RE: Accessing former XP drive as second drive under Windows 7

Removed primary drive from XP machine and hooked it up via usb adapter to a machine running Windows 7. Isn't there a way to read this drive without changing stuff, like ownership?

This suggests not: http://social.answers.microsoft.com/Forums/en-US/vistasecurity/thread/0ec97143-db51-450e-bef9-88ce29e100db

but I'm not satisfied. I'm trying to recover files from a failing drive. The last thing I want to do on a failing drive is start writing stuff to it. I need a copy only operation.

Perhaps there is a way to create a user and match the admin sid on the target drive.

  • Why don't you boot Linux? You lose the perms when copying but this is what you want. – maaartinus Mar 21 '11 at 12:25

Windows Vista and 7 has a complete different security model then XP. Furthermore, when installing Vista/7 the OS is not aware of previous users that was on the old harddrive, and therefore it will treat the old harddrive as alien.

  • Are you suggesting that if I attach this drive to an XP machine, I'll be able to copy stuff? How is the file system security model different now? – Hafthor Aug 8 '09 at 9:02
  • Correct. The Vista security model upgrades NTFS directly, and the security discreptors are different. The best way to understand the differences is to read up on NTFS directly and how it work. I actually has little to do with the OS, more with the actual NTFS format directly. – BinaryMisfit Aug 8 '09 at 12:36

I would backup the files off the drive, and reformat as FAT32, then restore the files back.

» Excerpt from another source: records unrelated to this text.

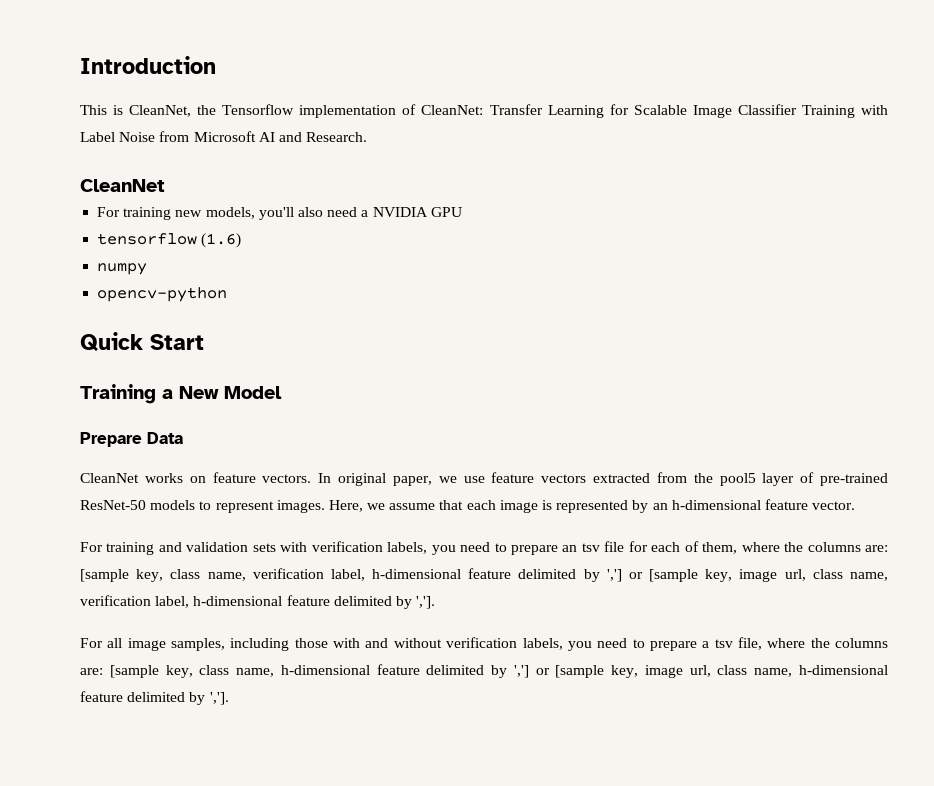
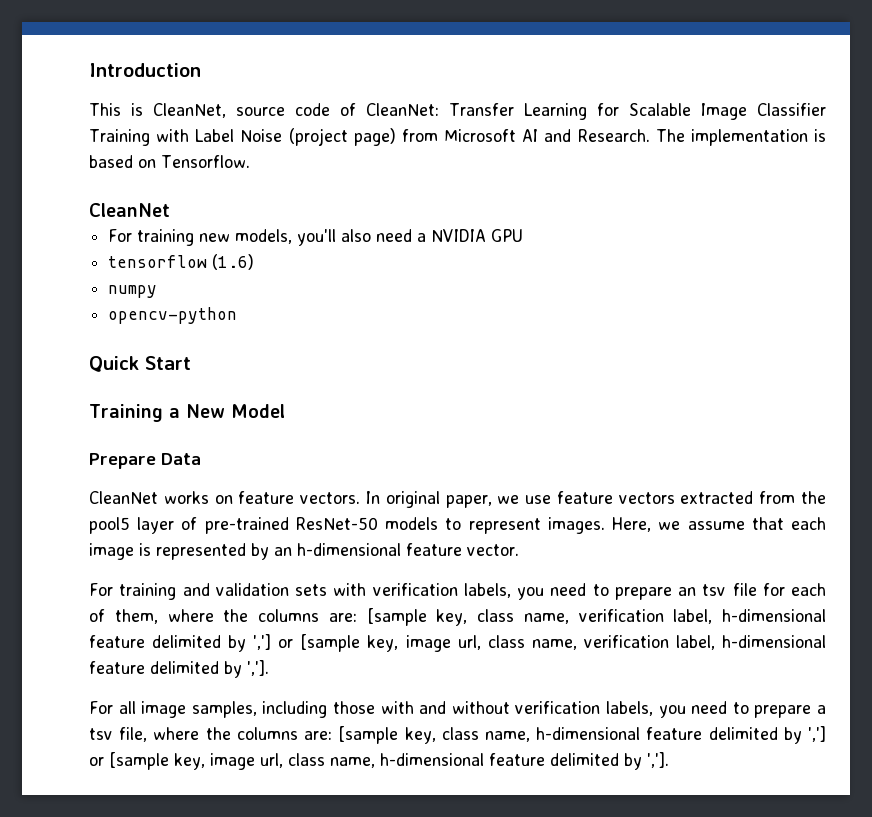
- This is CleanNet, the Tensorflow implementation of CleanNet: Transfer Learning for Scalable Image Classifier Training with Label Noise from Microsoft AI and Research.
+ This is CleanNet, source code of CleanNet: Transfer Learning for Scalable Image Classifier Training with Label Noise (project page) from Microsoft AI and Research. The implementation is based on Tensorflow.

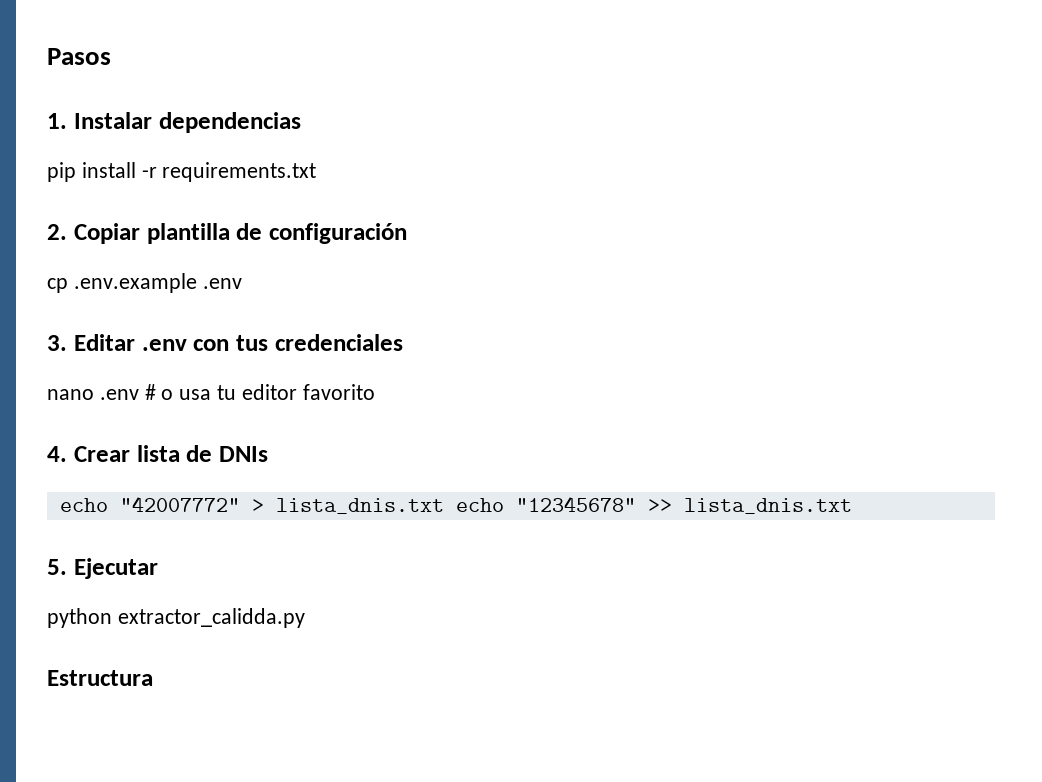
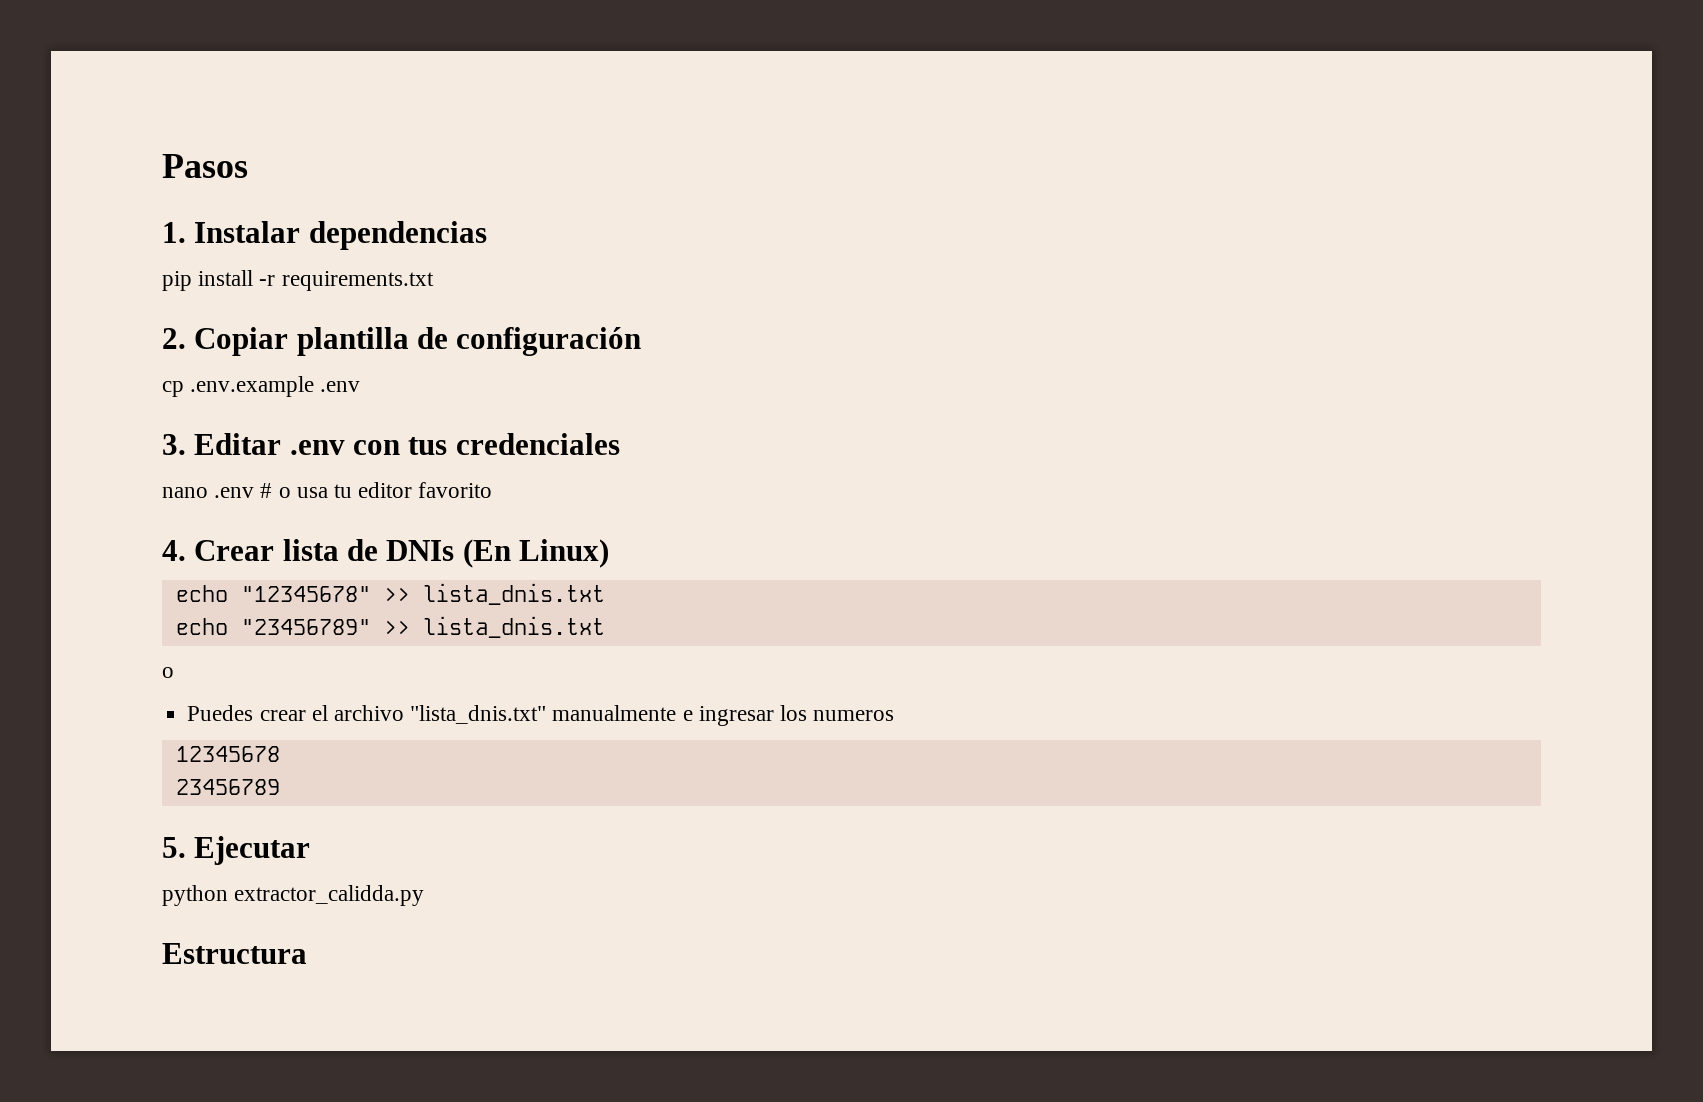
- 4. Crear lista de DNIs
- echo "42007772" > lista_dnis.txt echo "12345678" >> lista_dnis.txt
+ 4. Crear lista de DNIs (En Linux)
+ echo "12345678" >> lista_dnis.txt
+ echo "23456789" >> lista_dnis.txt
+ o
+ Puedes crear el archivo "lista_dnis.txt" manualmente e ingresar los numeros
+ 12345678
+ 23456789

You can't convert NTFS to FAT32. PartitionMagic or similar might be able to do it, but I don't know about those - YMMV.

Edit: I would then hook up the drive to an OS that doesn't support or play nice with NTFS partitions. I know that Mac OS X doesn't play nice - I can see all manner of files you can't normally see, and then copy them off. I'm sure it's also possible to recreate this under linux. You might be able to get yourself a Live CD (or a partition, or VM) and then mount the drive with your USB caddy, and finally copy the files you're chasing off!

No guarantees this will work however.

  • +1 FAT32 does not use the same security model then NTFS. – BinaryMisfit Aug 8 '09 at 7:17
  • Note: you can't copy very large files back to the FAT32 formatted drive. – Ivo Flipse Aug 8 '09 at 8:17
  • Backup the files using what? I can't read the files. That is the problem. – Hafthor Aug 8 '09 at 8:39
  • Aaah, your edit came in after my answer. See edit. – EvilChookie Aug 8 '09 at 18:04
  • OSX can read from an NTFS permission, just not write to it. – MDMarra Aug 8 '09 at 19:00

If you have plenty of disk space available, you could try taking a disk image/snapshot using something like ghost/true image

If the drive is failing, that obviously complicates things, but most imaging tools have options to ignore errors and copy what it can. However this make it harder to determine what parts have been copied correctly.

Once you have the image, you could try restoring this to a real drive or partition or to a new drive in a Virtual Machine (eg Virtual XP) and then use the take ownership of the files.


You can safely "chown" the drive as long as you change owner to one of the built in accounts/groups. The built in groups have the same security identifier both in XP, Vista and Windows 7. However if you "chown" to a user you have created XP will not be able to read anything off the drive until you restore the permissions.

Change owner to the Administrators group and the drive will work perfectly in both XP and Windows 7.

  • Is there not a way to copy these files in a read-only manner? – Hafthor Aug 8 '09 at 8:39
  • Not that I know of from Windows since it won't let you access the file without proper security identifiers. Maybe you can go around this using a Linux LiveCD with ntfs support, don't know if they care about the security. – Paxxi Aug 8 '09 at 8:51

Your best bet is to try to recover the drive under a Linux live distribution, like Ubuntu. It won't have any qualms about ignoring security permissions on the XP drive.